Work request
Scan the lines below; pull out those with "span".

Given data

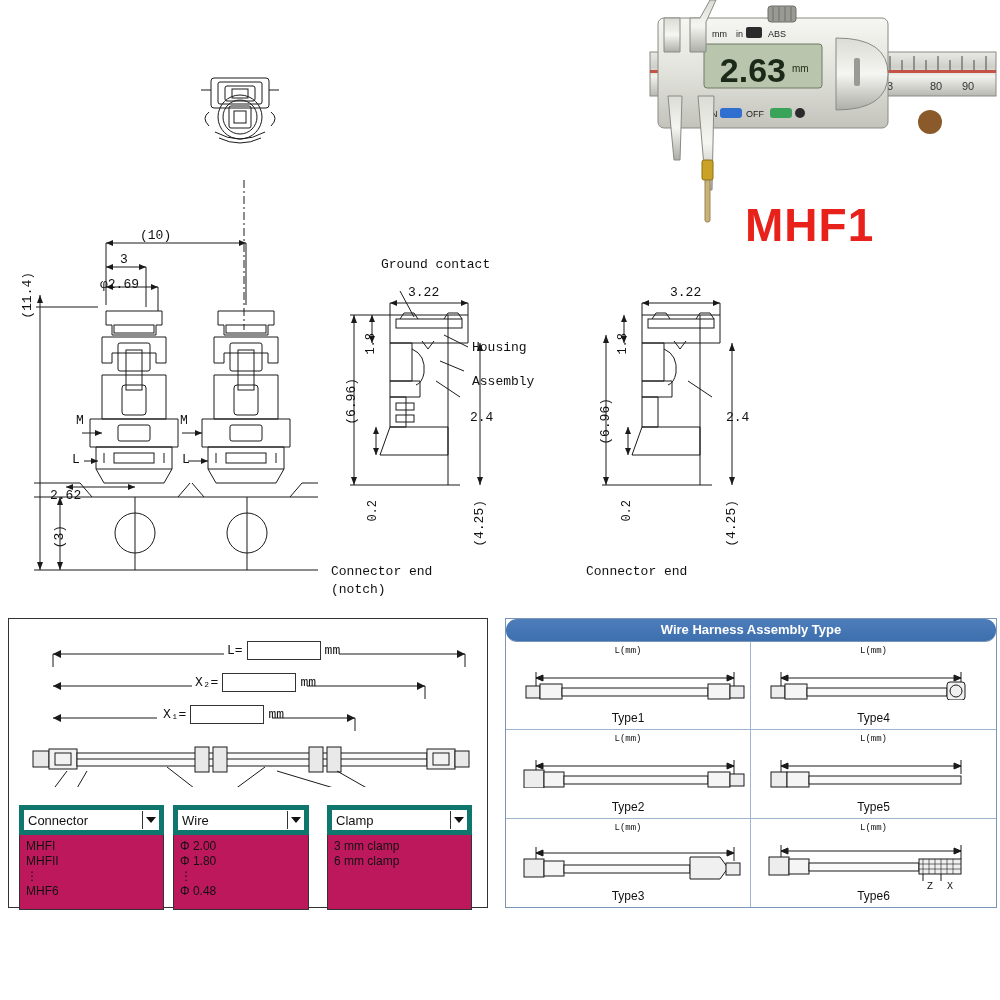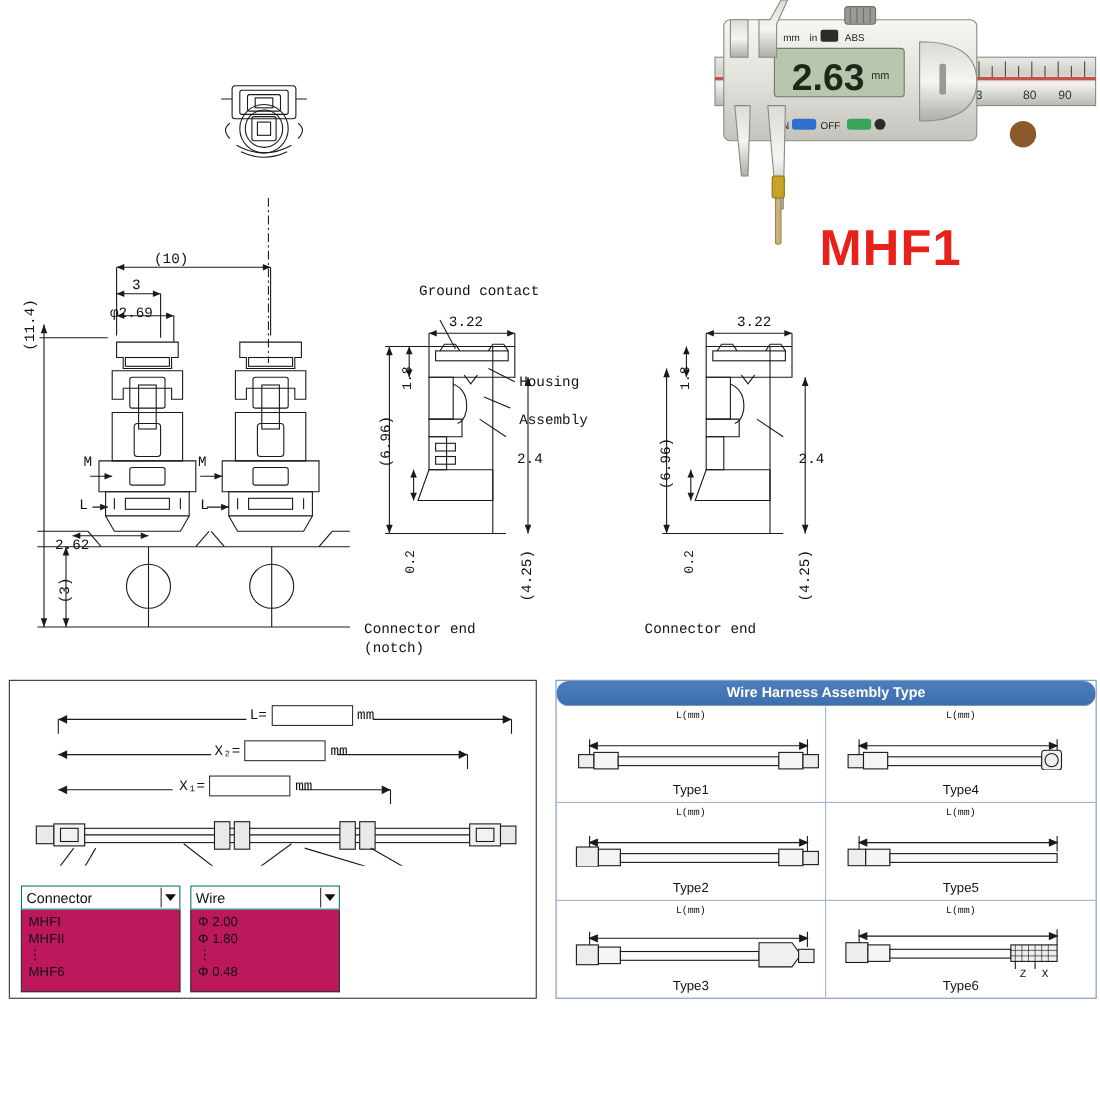--- a/index.html
+++ b/index.html
@@ -29,21 +29,21 @@
 
   
   #assembly-panel{
     left:8px;top:618px;width:478px;height:288px;
     border:1px solid #333;background:#fff;
   }
   .field-box{
     border:1px solid #333;background:#fff;height:17px;width:72px;display:inline-block;vertical-align:middle;
   }
   .dd{
-    border:1px solid #0f766e;background:#fff;height:20px;position:relative;
+    border:5px solid #0f766e;background:#fff;height:20px;position:relative;
     display:flex;align-items:center;padding:0 4px;font-size:13px;
   }
   .dd .arrow{position:absolute;right:3px;top:50%;transform:translateY(-50%);
      width:0;height:0;border-left:5px solid transparent;border-right:5px solid transparent;border-top:6px solid #111;}
   .dd-sep{position:absolute;right:16px;top:1px;bottom:1px;width:1px;background:#333;}
   .optbox{border:1px solid #333;border-top:none;background:#be185d;padding:4px 6px;font-size:12px;line-height:15px;}
 
   
   #harness-table{
     left:505px;top:618px;width:490px;height:288px;
@@ -481,20 +481,31 @@
       <span class="arrow"></span>
     </div>
     <div class="optbox" style="height:66px;">
       <div>Φ 2.00</div>
       <div>Φ 1.80</div>
       <div>⋮</div>
       <div>Φ 0.48</div>
     </div>
   </div>
 
+  <div class="abs" style="left:318px;top:186px;width:145px;">
+    <div class="dd">
+      <span>Clamp</span>
+      <span class="dd-sep"></span>
+      <span class="arrow"></span>
+    </div>
+    <div class="optbox" style="height:66px;">
+      <div>3 mm clamp</div>
+      <div>6 mm clamp</div>
+    </div>
+  </div>
 </div>
 
 <div class="abs" id="harness-table">
   <div id="harness-header">Wire Harness Assembly Type</div>
   <div class="hgrid">
 
     <div class="hcell">
       <div class="hlen">L(mm)</div>
       <svg class="abs" style="left:14px;top:24px;" width="230" height="34" viewBox="0 0 230 34">
         <g fill="none" stroke="#1a1a1a" stroke-width="1">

Exercise response
       <span class="arrow"></span>
+      <span>Clamp</span>
+      <span class="dd-sep"></span>
+      <span class="arrow"></span>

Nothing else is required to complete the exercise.